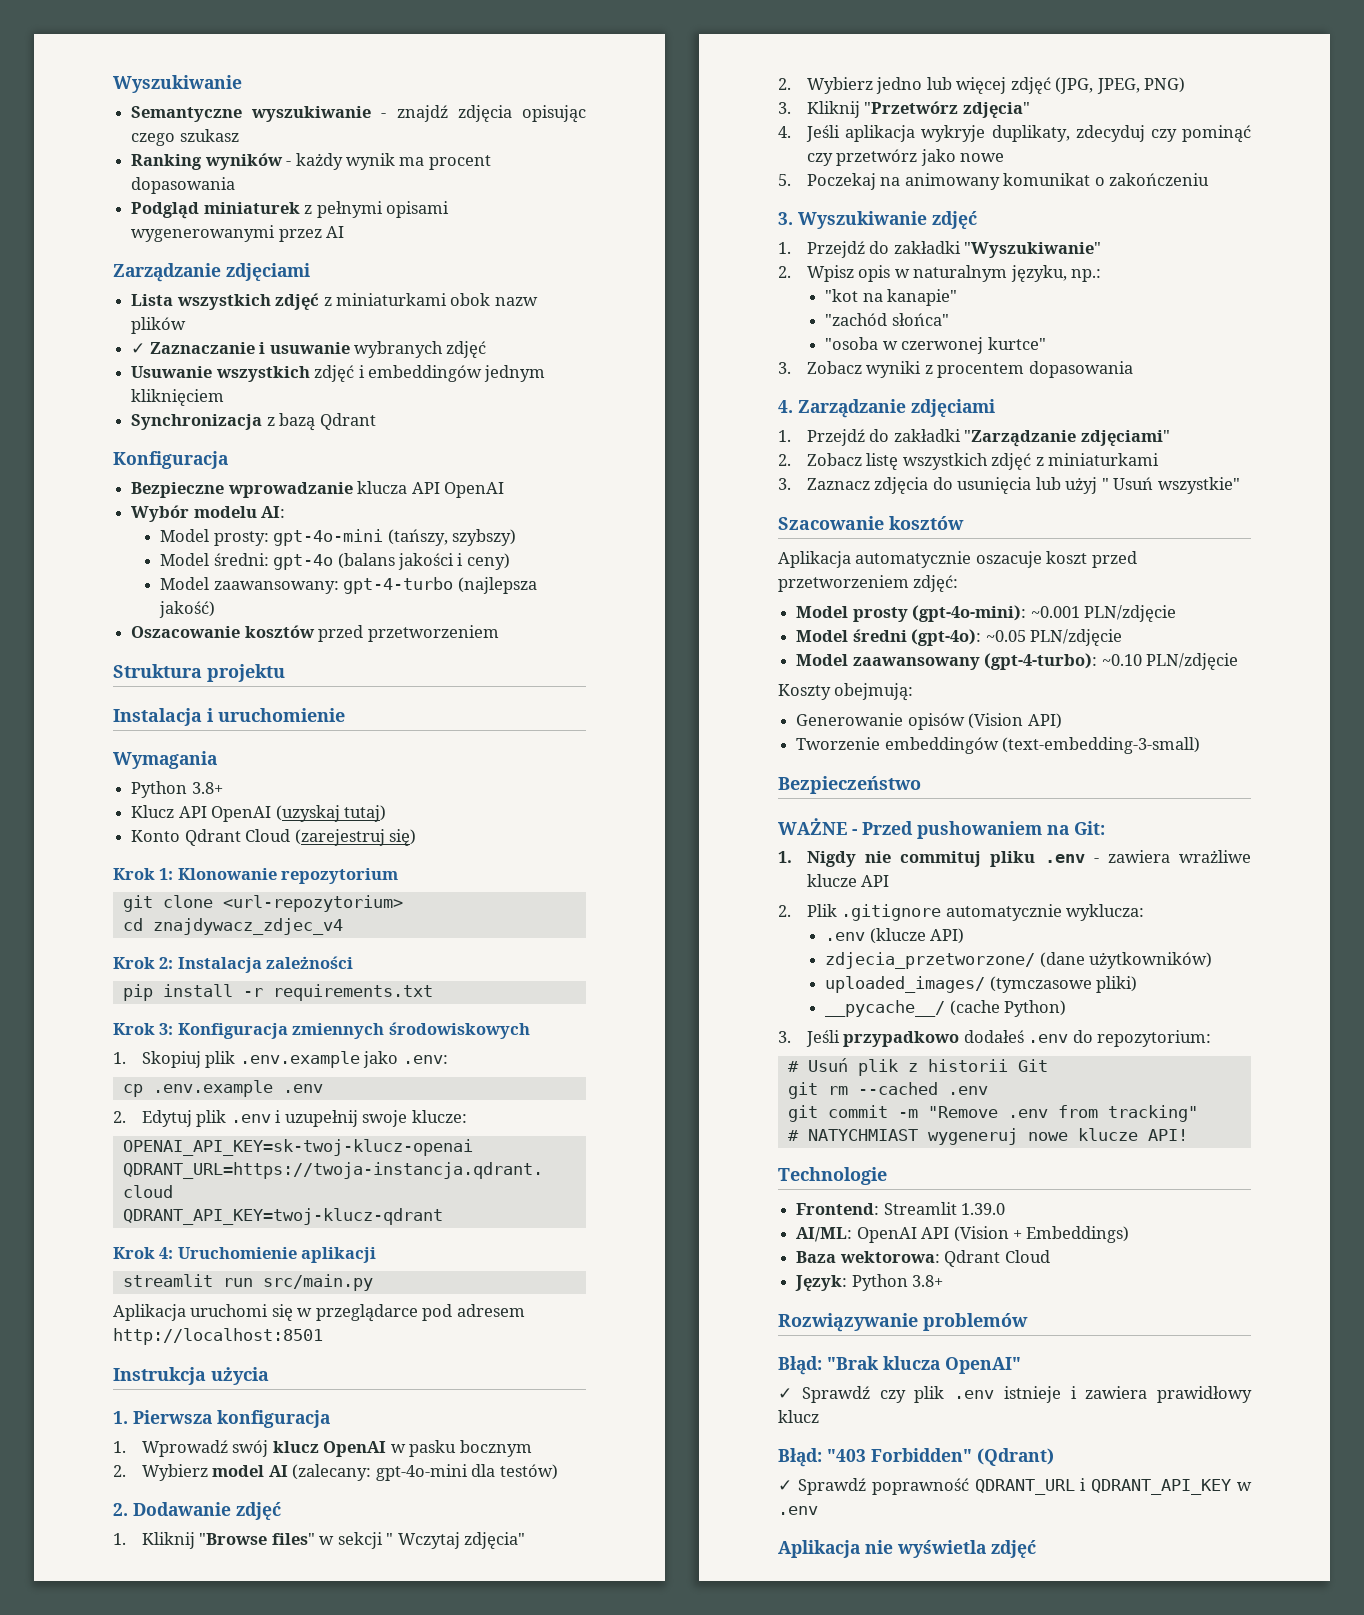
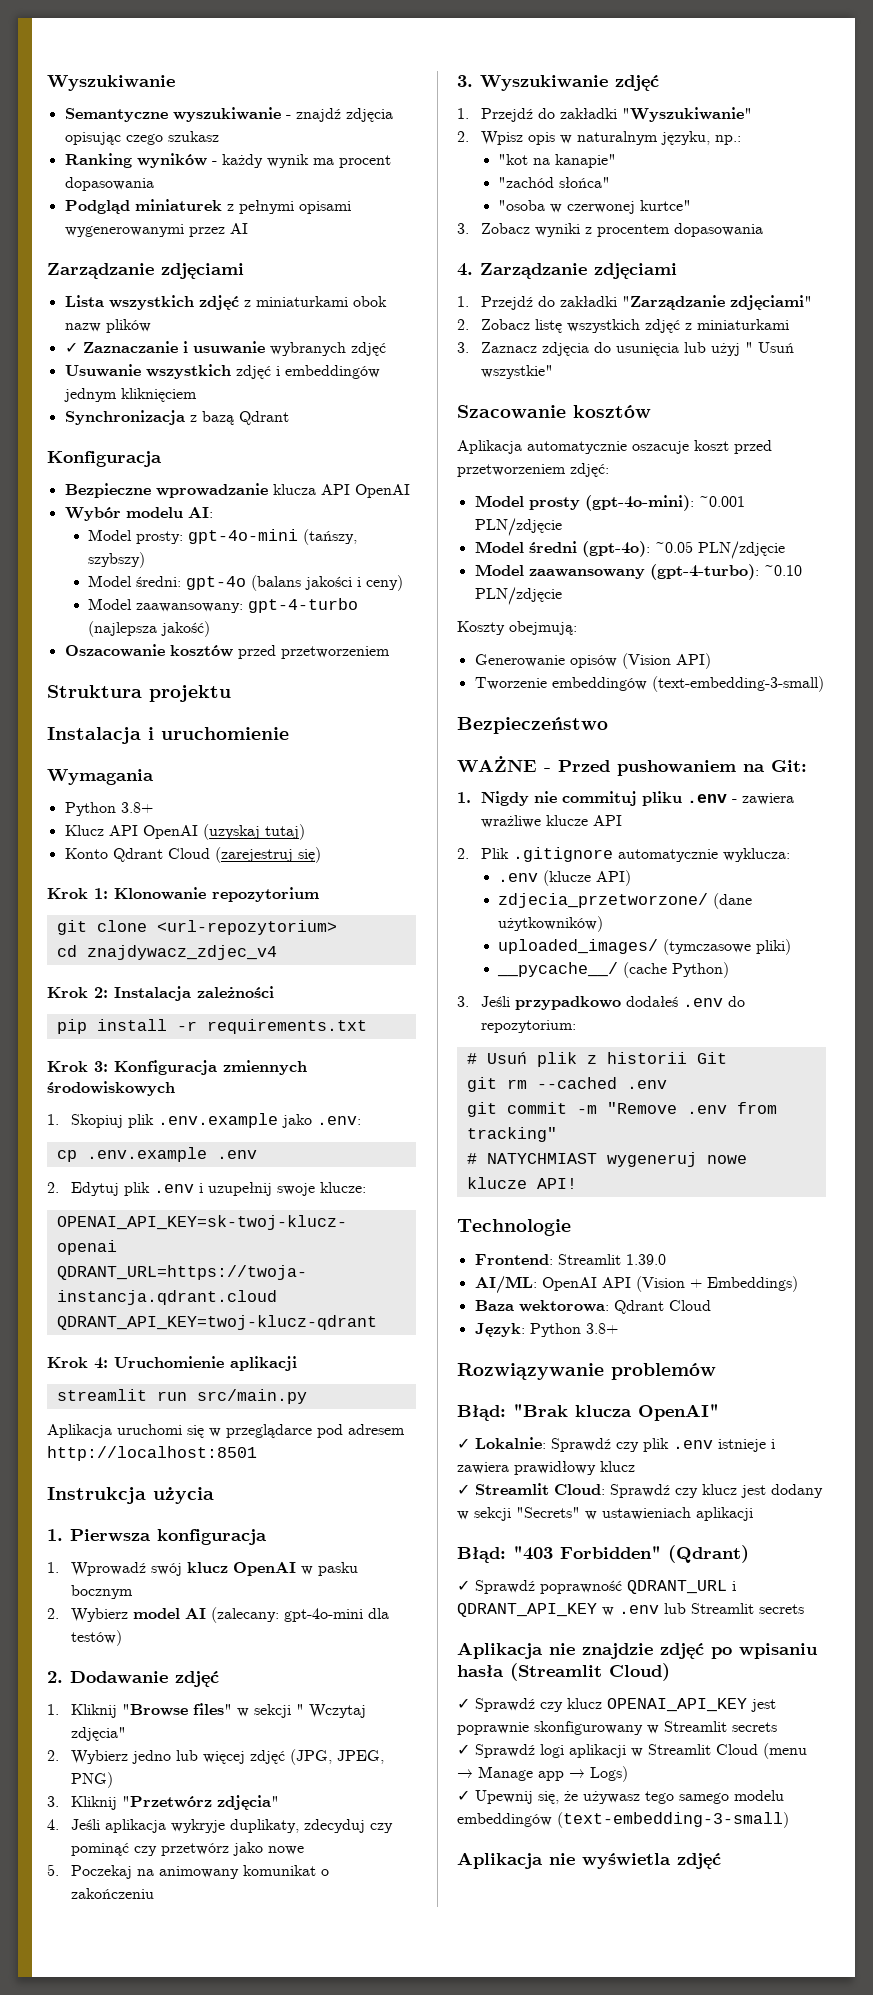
- ✓ Sprawdź czy plik .env istnieje i zawiera prawidłowy klucz
+ ✓ Lokalnie: Sprawdź czy plik .env istnieje i zawiera prawidłowy klucz
+ ✓ Streamlit Cloud: Sprawdź czy klucz jest dodany w sekcji "Secrets" w ustawieniach aplikacji
- ✓ Sprawdź poprawność QDRANT_URL i QDRANT_API_KEY w .env
+ ✓ Sprawdź poprawność QDRANT_URL i QDRANT_API_KEY w .env lub Streamlit secrets
+ Aplikacja nie znajdzie zdjęć po wpisaniu hasła (Streamlit Cloud)
+ ✓ Sprawdź czy klucz OPENAI_API_KEY jest poprawnie skonfigurowany w Streamlit secrets
+ ✓ Sprawdź logi aplikacji w Streamlit Cloud (menu → Manage app → Logs)
+ ✓ Upewnij się, że używasz tego samego modelu embeddingów (text-embedding-3-small)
▬▬▬▬▬▬
■ Work instructions
Return exactly the lines from the one containing "Lokalnie: Sprawdź czy" through the last line of the records above, both included, and nothing else.

■ Written response
+ ✓ Lokalnie: Sprawdź czy plik .env istnieje i zawiera prawidłowy klucz
+ ✓ Streamlit Cloud: Sprawdź czy klucz jest dodany w sekcji "Secrets" w ustawieniach aplikacji
- ✓ Sprawdź poprawność QDRANT_URL i QDRANT_API_KEY w .env
+ ✓ Sprawdź poprawność QDRANT_URL i QDRANT_API_KEY w .env lub Streamlit secrets
+ Aplikacja nie znajdzie zdjęć po wpisaniu hasła (Streamlit Cloud)
+ ✓ Sprawdź czy klucz OPENAI_API_KEY jest poprawnie skonfigurowany w Streamlit secrets
+ ✓ Sprawdź logi aplikacji w Streamlit Cloud (menu → Manage app → Logs)
+ ✓ Upewnij się, że używasz tego samego modelu embeddingów (text-embedding-3-small)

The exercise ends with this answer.